Jallow Sabelle, Madhi Shabir A, Madimabe Richard, Sipambo Nosisa, Violari Avy, Kala Udai, Petersen Karen, Naidoo Sanushka, Verwey Charl, Moore David P, Nunes Marta C
Department of Science and Technology/National Research Foundation: Vaccine Preventable Diseases, University of the Witwatersrand, Johannesburg, South Africa; Medical Research Council: Respiratory and Meningeal Pathogens Research Unit, University of the Witwatersrand, Johannesburg, South Africa; National Institute for Communicable Diseases: A Division of National Health Laboratory Service, Centre for Vaccines and Immunology, Johannesburg, South Africa.
Department of Science and Technology/National Research Foundation: Vaccine Preventable Diseases, University of the Witwatersrand, Johannesburg, South Africa; Medical Research Council: Respiratory and Meningeal Pathogens Research Unit, University of the Witwatersrand, Johannesburg, South Africa.
Vaccine. 2017 Aug 3;35(34):4321-4329. doi: 10.1016/j.vaccine.2017.06.081. Epub 2017 Jul 5.
Streptococcus pneumoniae is a leading cause of vaccine-preventable disease in children under 5years. Immunocompromised children and those with underlying diseases are at increased risk of severe complications from vaccine-preventable infections.
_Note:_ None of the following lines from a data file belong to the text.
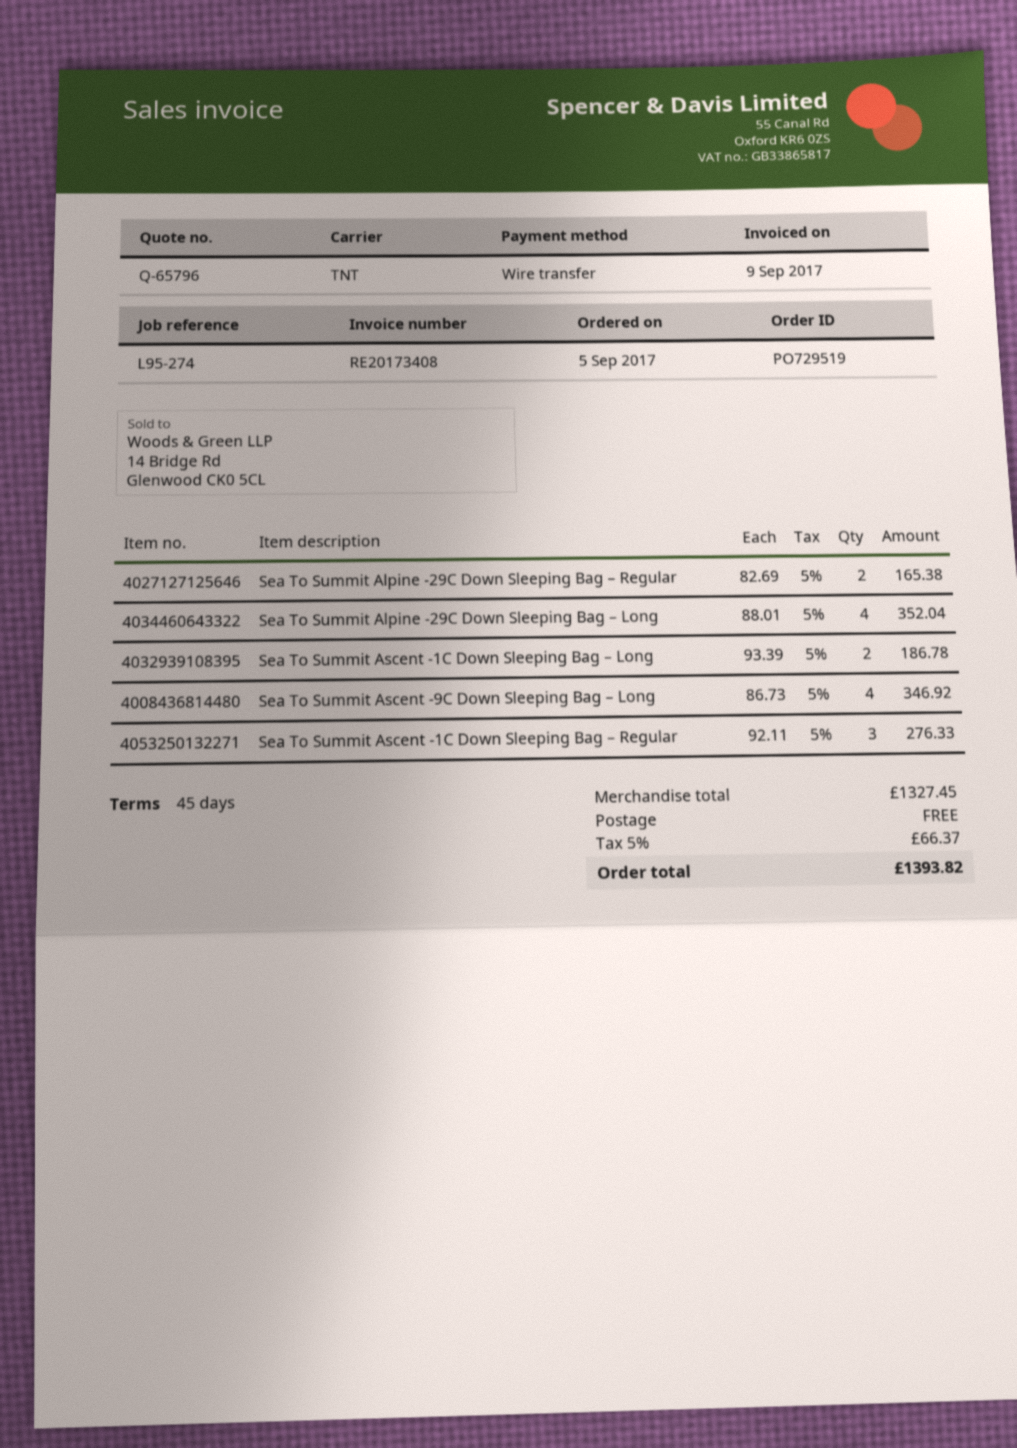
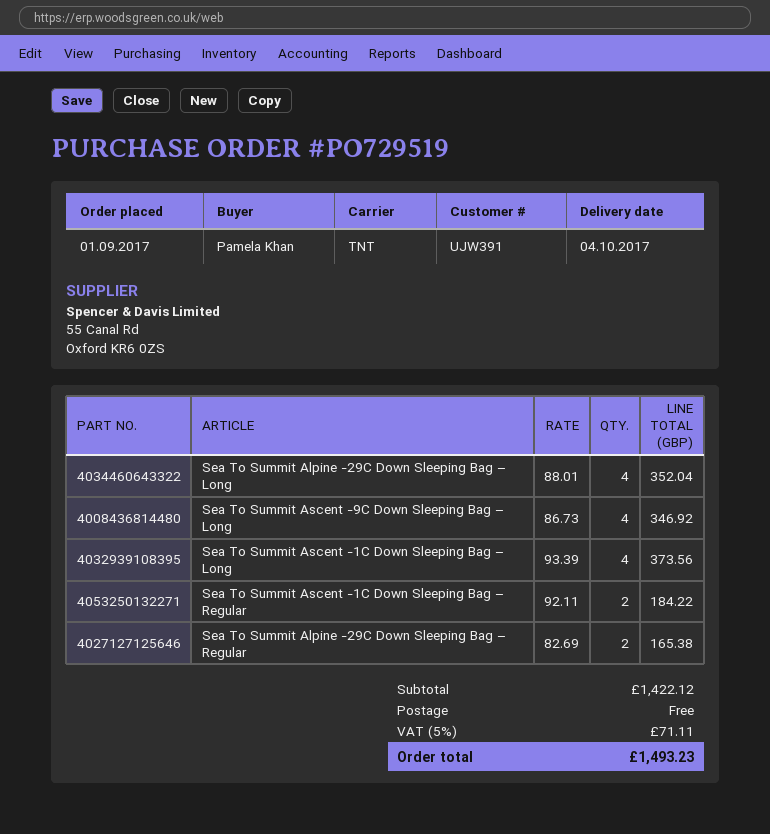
order date: 2017-09-05 -> 2017-09-01
Sea To Summit Ascent -1C Down Sleeping Bag – Long: 2 x 93.39 = 186.78 -> 4 x 93.39 = 373.56
Sea To Summit Ascent -1C Down Sleeping Bag – Regular: 3 x 92.11 = 276.33 -> 2 x 92.11 = 184.22
subtotal: 1327.45 -> 1422.12
tax: 5% = 66.37 -> 5% = 71.11
total: 1393.82 -> 1493.23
We studied the humoral immune response to the 13-valent pneumococcal conjugate vaccine (PCV13) in children with HIV-infection, kidney or lung disease and compared this to the response in healthy control children.
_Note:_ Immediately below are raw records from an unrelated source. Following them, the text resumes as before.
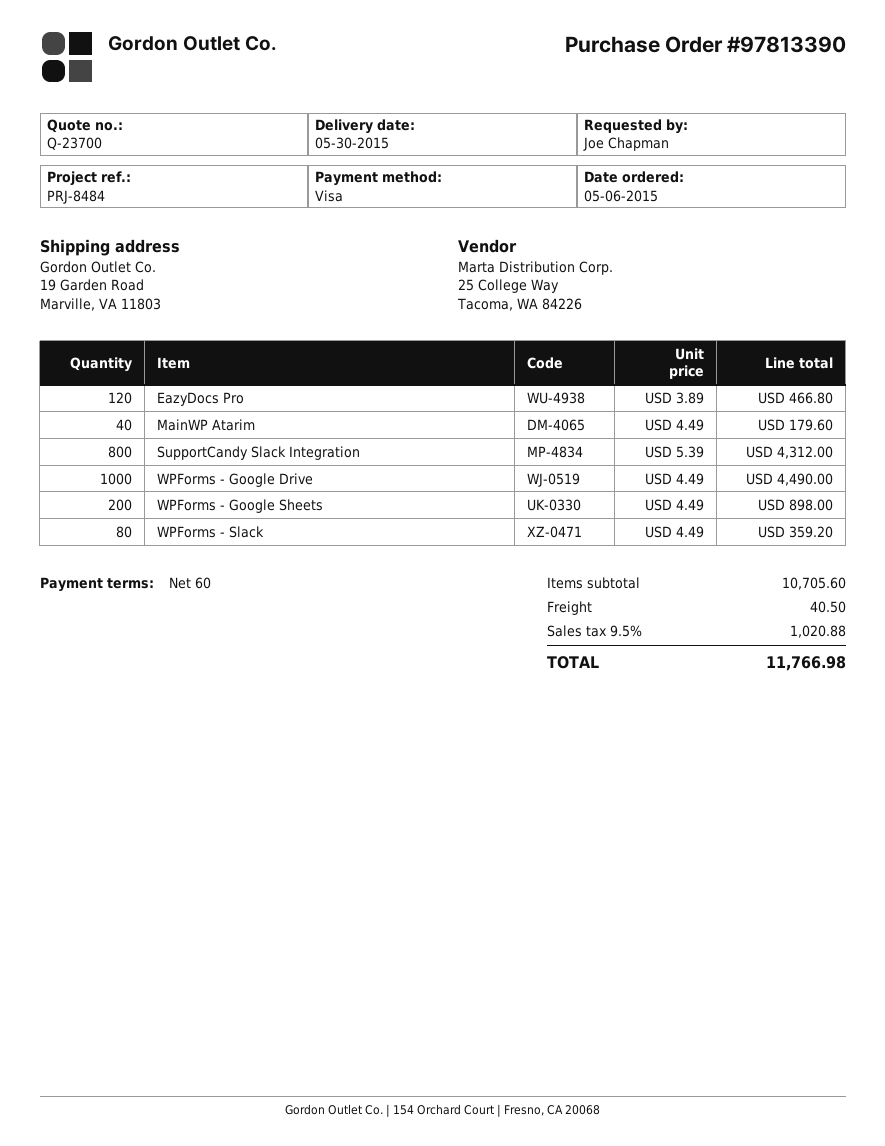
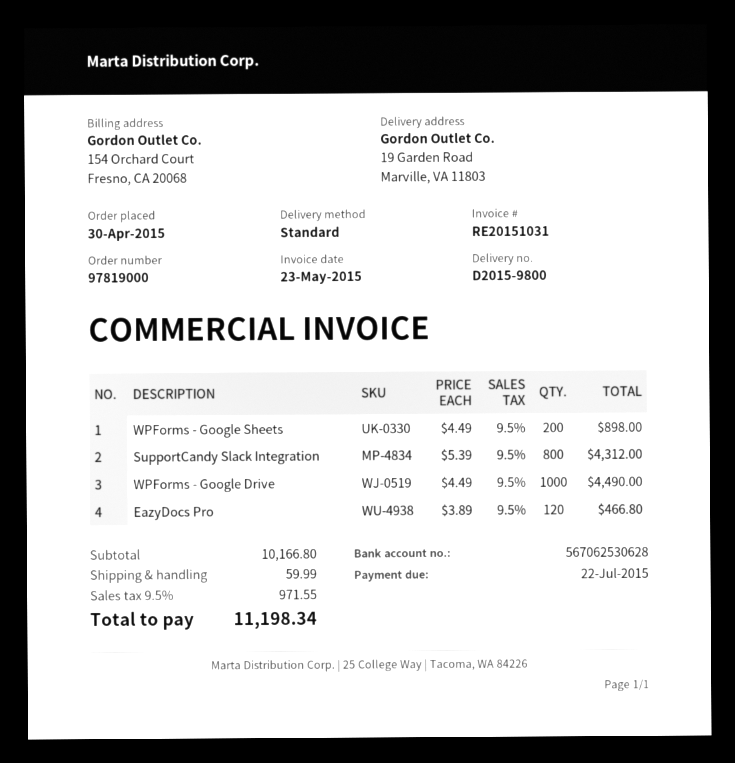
order number: 97813390 -> 97819000
order date: 2015-05-06 -> 2015-04-30
MainWP Atarim: 40 x 4.49 = 179.60 -> none
WPForms - Slack: 80 x 4.49 = 359.20 -> none
subtotal: 10705.60 -> 10166.80
shipping: 40.50 -> 59.99
tax: 9.5% = 1020.88 -> 9.5% = 971.55
total: 11766.98 -> 11198.34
Children aged 12-71months with underlying conditions including HIV-infection and those with kidney and lung diseases (at-risk children), and a healthy control group were vaccinated with PCV13. The at-risk children received two doses of PCV13 and the controls received one dose. Serotype-specific antibodies for all PCV13 serotypes were measured by a luminex-based enzyme immunoassay at baseline and post-vaccination.
After the first PCV13 dose, the fold-increase in serotype-specific antibody geometric mean concentrations (GMCs) from baseline and the percentage of participants with ≥4-fold-increase in antibody concentrations was similar between the control and at-risk children. GMCs were, however, lower for three of the 13 serotypes in HIV-infected children, higher for serotype 6B in children with kidney disease and higher for serotypes 6B and 14 in children with lung disease. After second vaccine dose HIV-infected children had an increase in GMCs from post-first dose for nine serotypes but the percentage of participants with ≥4-fold-increase from baseline was similar post-second dose compared to post-first dose except for serotypes 6A and 19F. In children with kidney or lung diseases the immune responses after second vaccine dose were similar to post-first dose. Attenuated responses were observed for serotypes 3 and 19A in all study-groups, which was especially pronounced in the at-risk groups.
All study-groups mounted an immune response to PCV13, with the at-risk groups having responses that were mostly similar to the control children.
肺炎链球菌是5岁以下儿童疫苗可预防疾病的主要病因。免疫功能低下的儿童和患有基础疾病的儿童因疫苗可预防感染而发生严重并发症的风险增加。我们研究了感染HIV、患有肾脏或肺部疾病的儿童对13价肺炎球菌结合疫苗(PCV13)的体液免疫反应,并将其与健康对照儿童的反应进行比较。
对年龄在12 - 71个月、患有包括HIV感染以及肾脏和肺部疾病等基础疾病的儿童(高危儿童)和一个健康对照组接种PCV13。高危儿童接种两剂PCV13,对照组接种一剂。在基线和接种疫苗后,通过基于微珠的酶免疫测定法测量所有PCV13血清型的血清型特异性抗体。
在接种第一剂PCV13后,对照儿童和高危儿童血清型特异性抗体几何平均浓度(GMCs)较基线的增加倍数以及抗体浓度增加≥4倍的参与者百分比相似。然而,HIV感染儿童中13种血清型中的3种血清型的GMCs较低,肾病儿童中6B血清型的GMCs较高,肺病儿童中6B和14血清型的GMCs较高。在接种第二剂疫苗后,HIV感染儿童9种血清型的GMCs较第一剂接种后有所增加,但与第一剂接种后相比,除6A和19F血清型外,第二剂接种后抗体浓度增加≥4倍的参与者百分比相似。在患有肾脏或肺部疾病的儿童中,第二剂疫苗接种后的免疫反应与第一剂接种后相似。在所有研究组中均观察到3型和19A型血清型的免疫反应减弱,在高危组中尤为明显。
所有研究组均对PCV13产生了免疫反应,高危组的反应大多与对照儿童相似。